<<<<
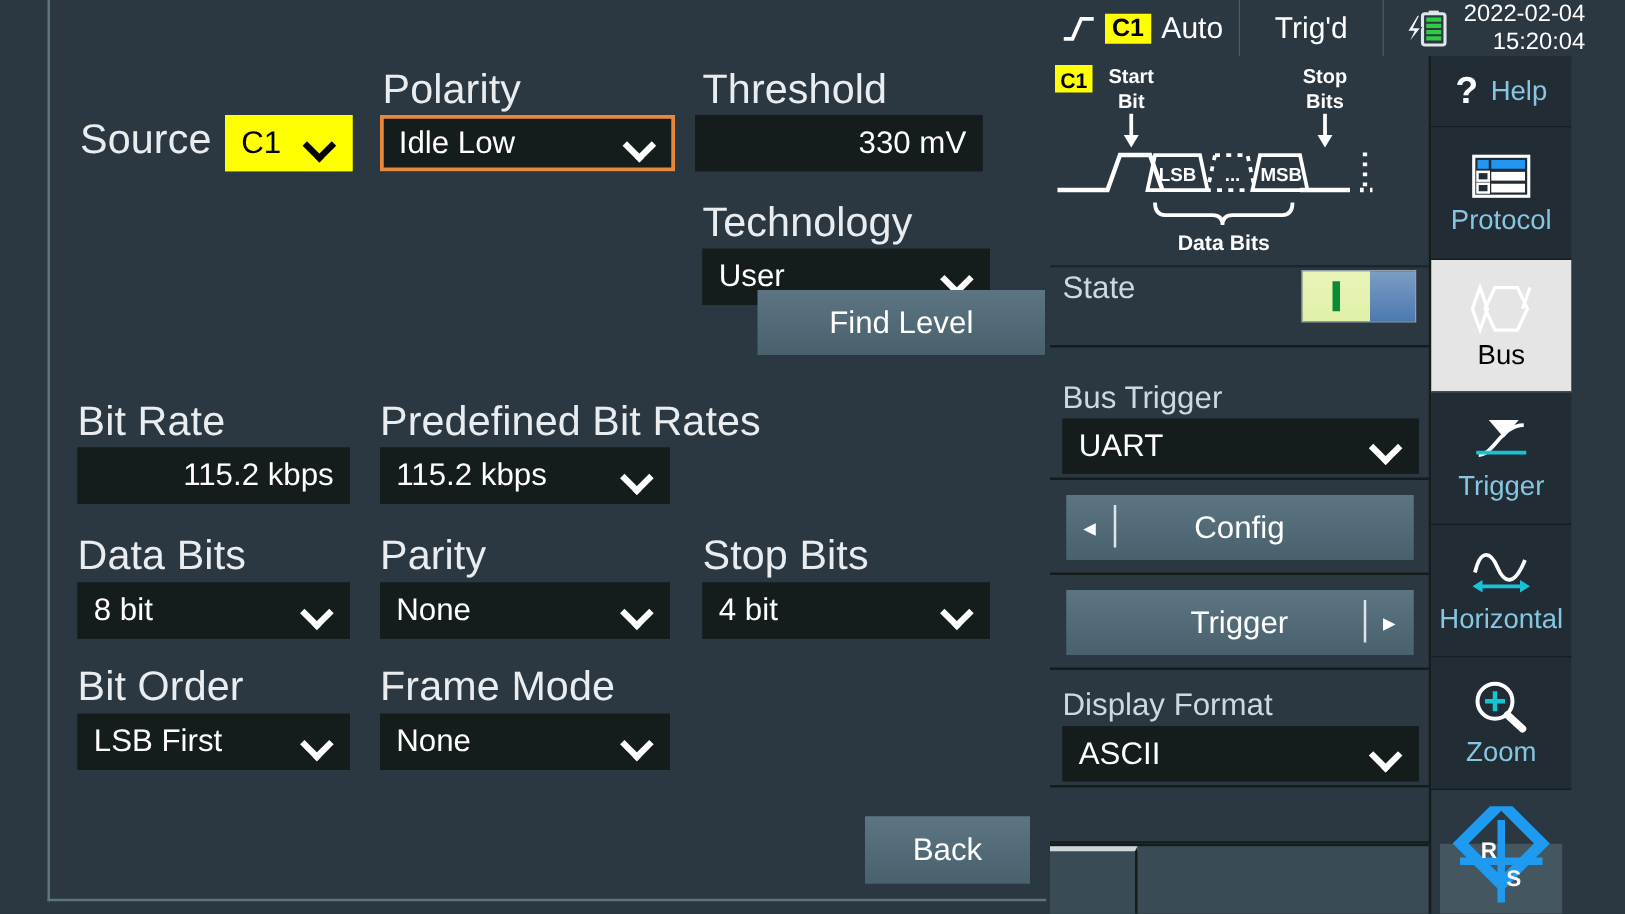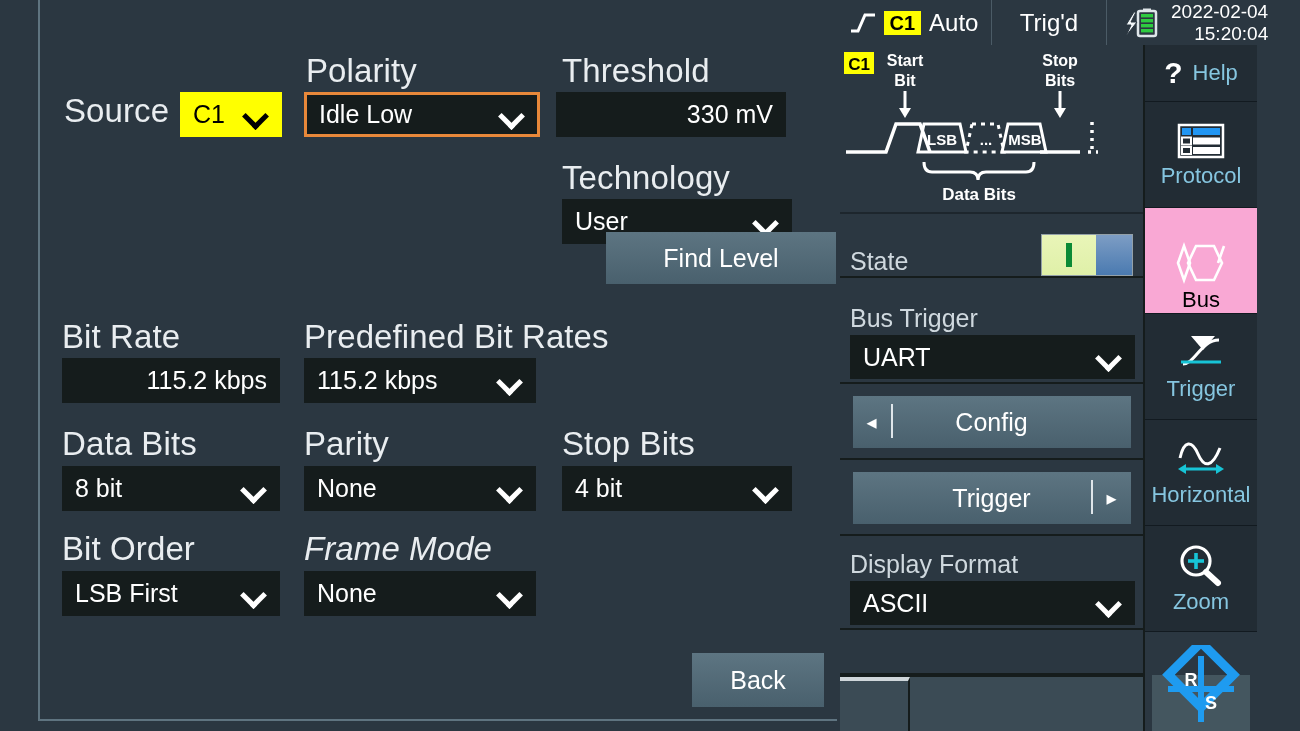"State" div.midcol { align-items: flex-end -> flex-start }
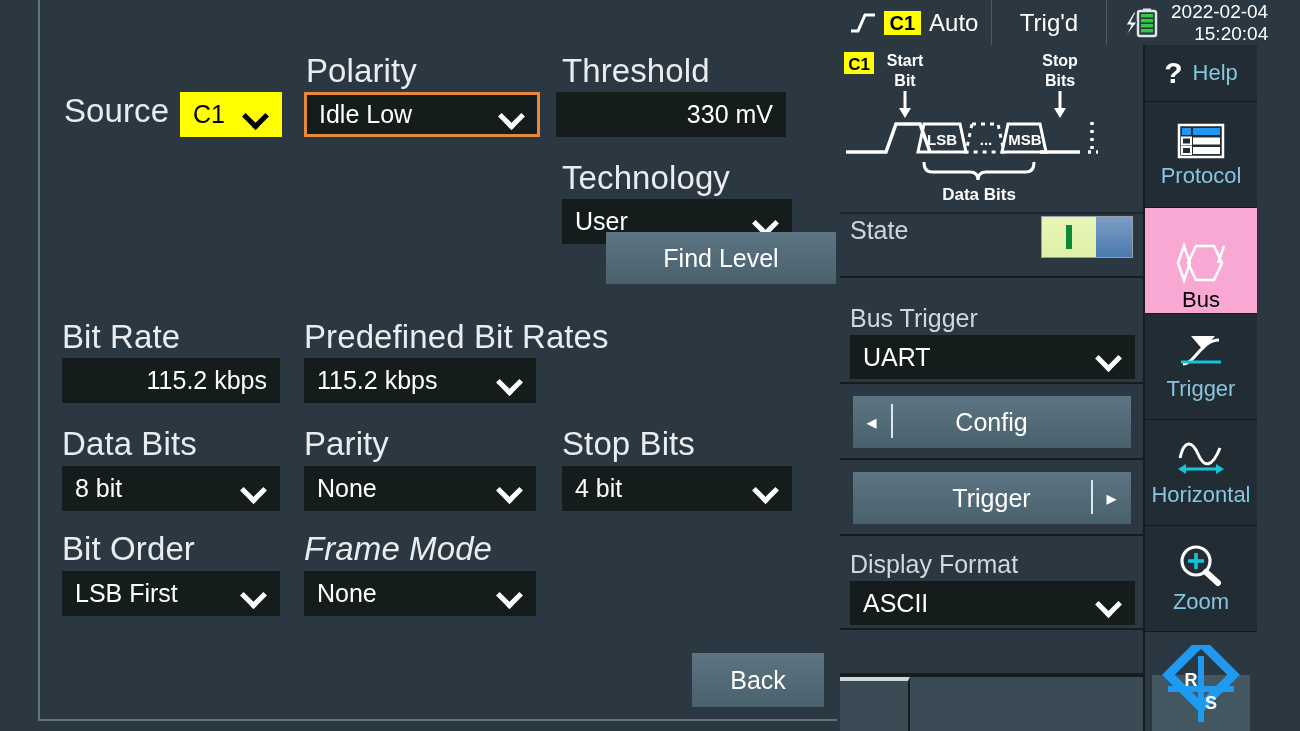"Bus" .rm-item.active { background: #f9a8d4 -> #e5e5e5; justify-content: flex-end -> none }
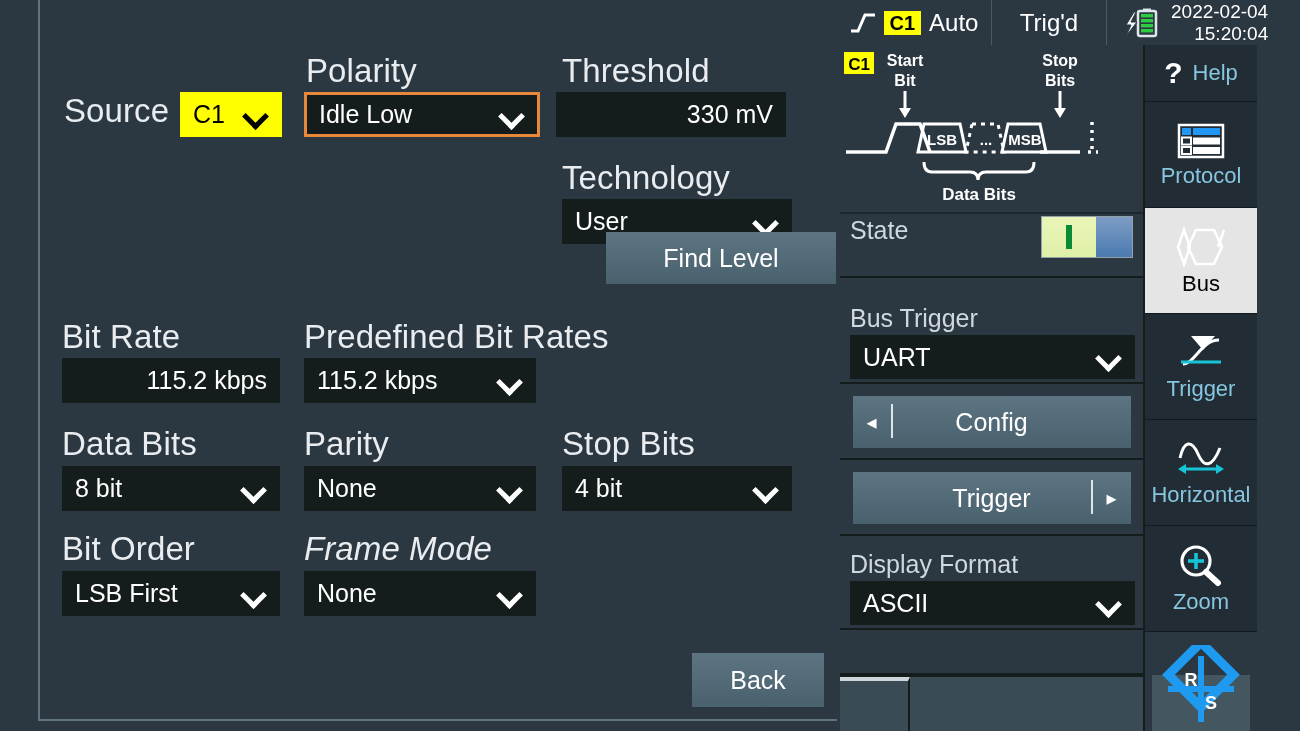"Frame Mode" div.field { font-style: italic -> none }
>>>>
<<<<
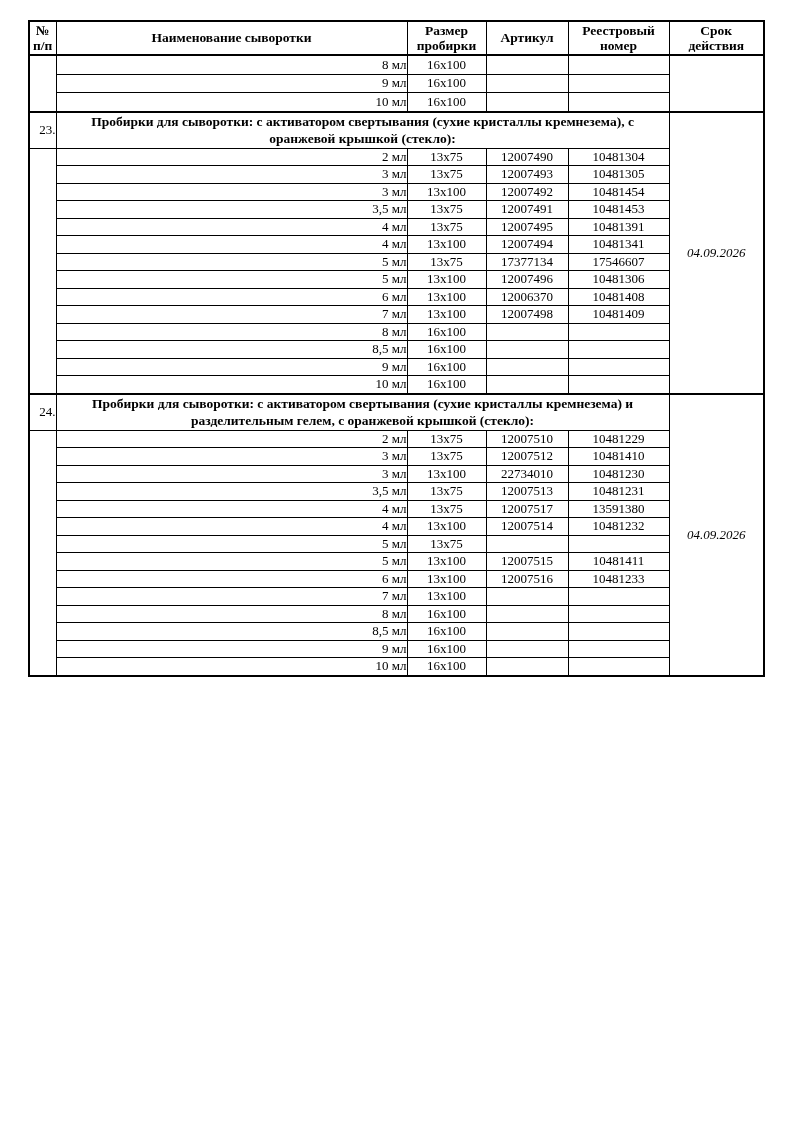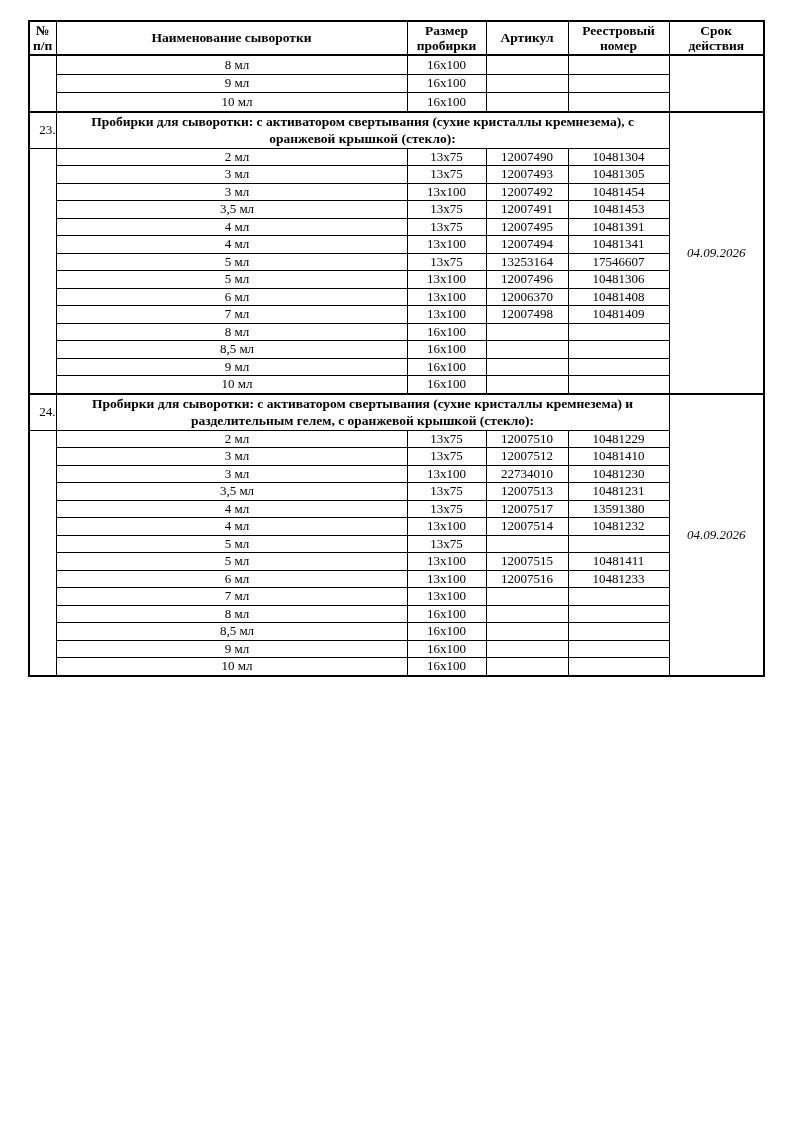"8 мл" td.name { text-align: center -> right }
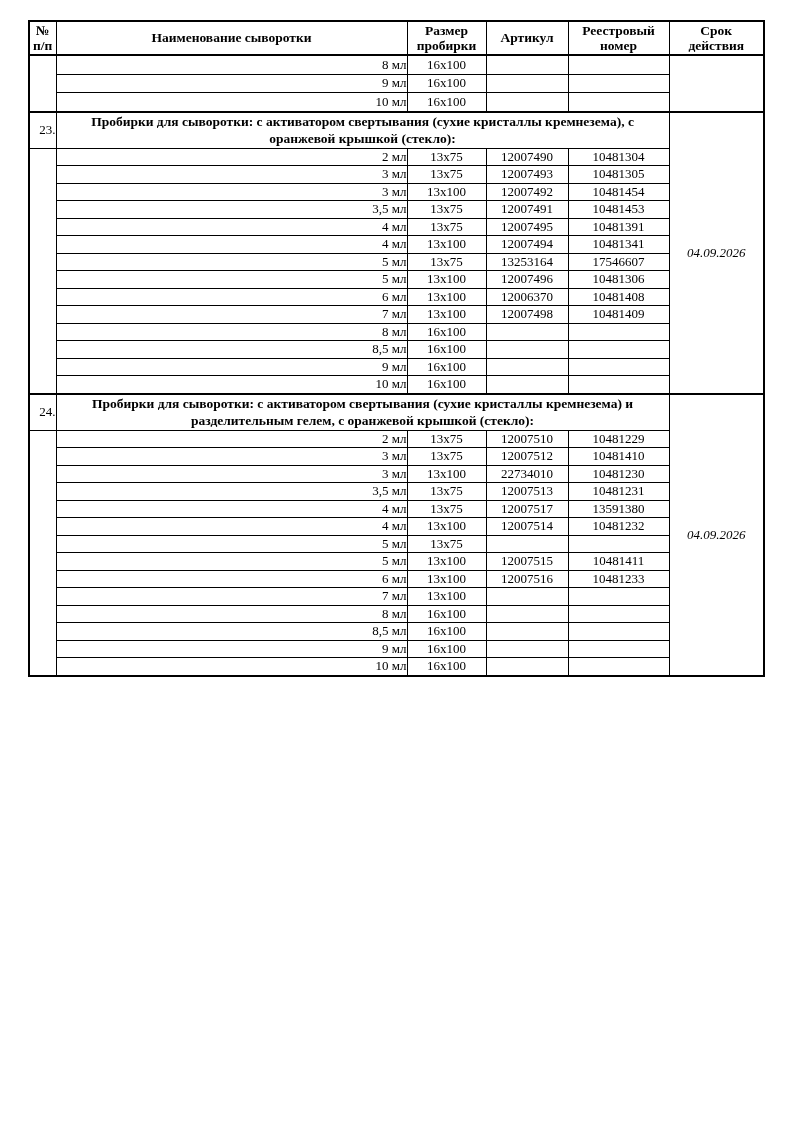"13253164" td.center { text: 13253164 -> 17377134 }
>>>>
<<<<
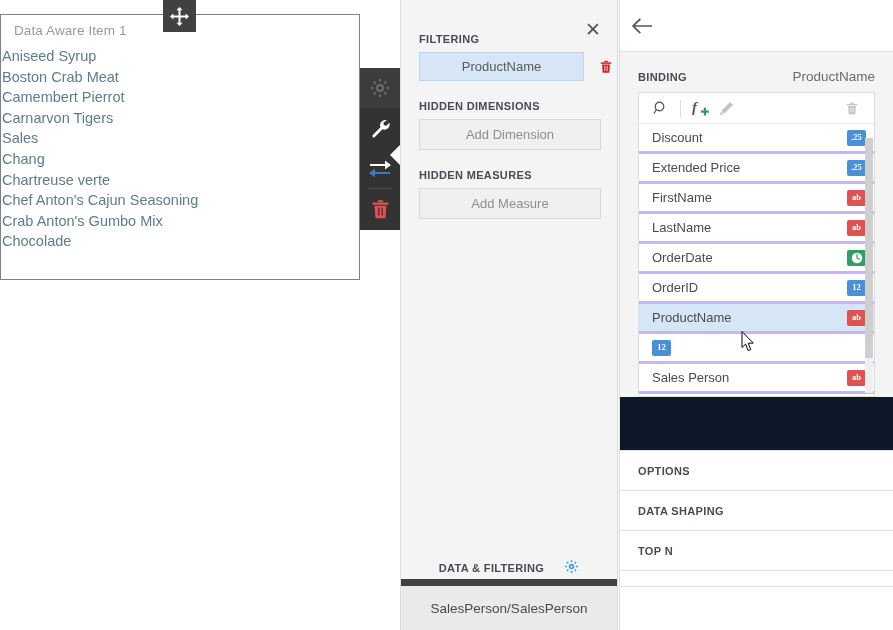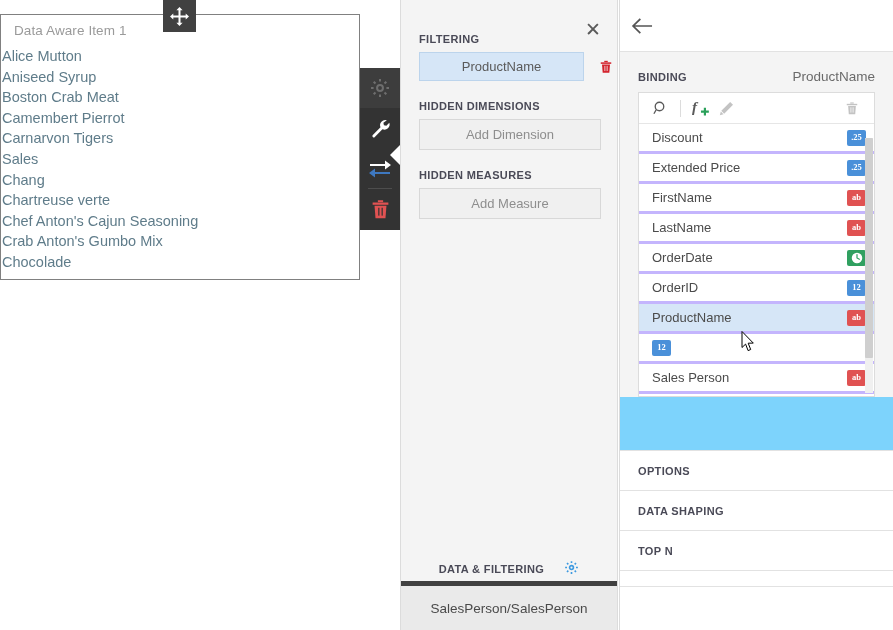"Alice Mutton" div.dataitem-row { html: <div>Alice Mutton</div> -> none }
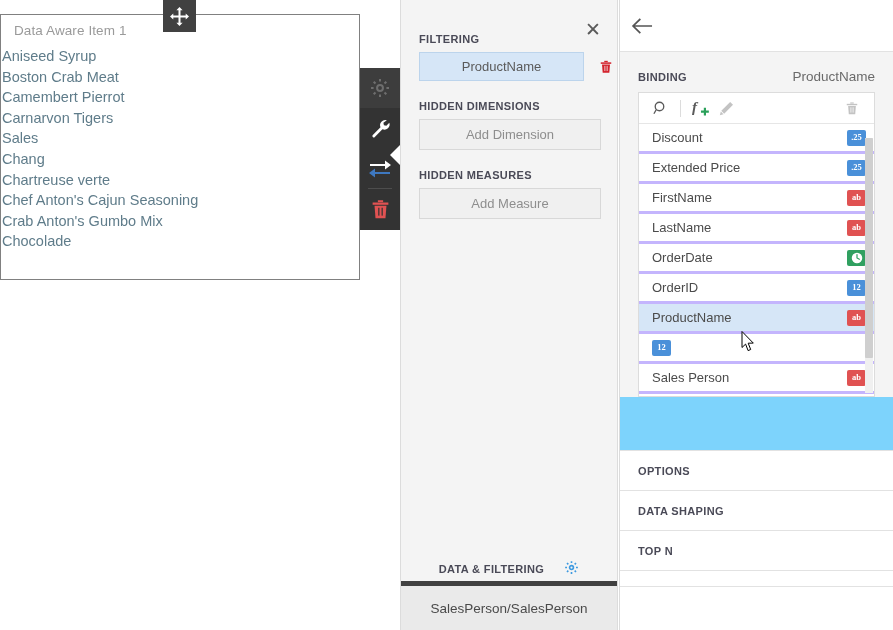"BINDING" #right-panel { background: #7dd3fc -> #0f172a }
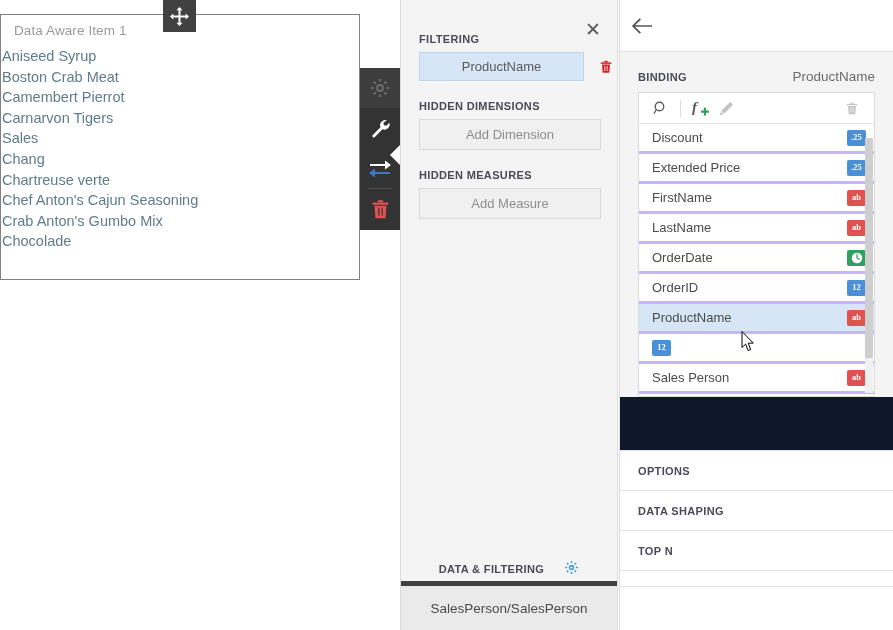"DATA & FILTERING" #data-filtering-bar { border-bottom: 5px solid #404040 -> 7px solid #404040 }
>>>>
**Your objective**
Copy word for word the lines of the records above from the one with "align-items: flex-end ->" up to and including the one with "font-style: italic ->". Skip the pictures.

**Solution to the problem**
"State" div.midcol { align-items: flex-end -> flex-start }
"Bus" .rm-item.active { background: #f9a8d4 -> #e5e5e5; justify-content: flex-end -> none }
"Frame Mode" div.field { font-style: italic -> none }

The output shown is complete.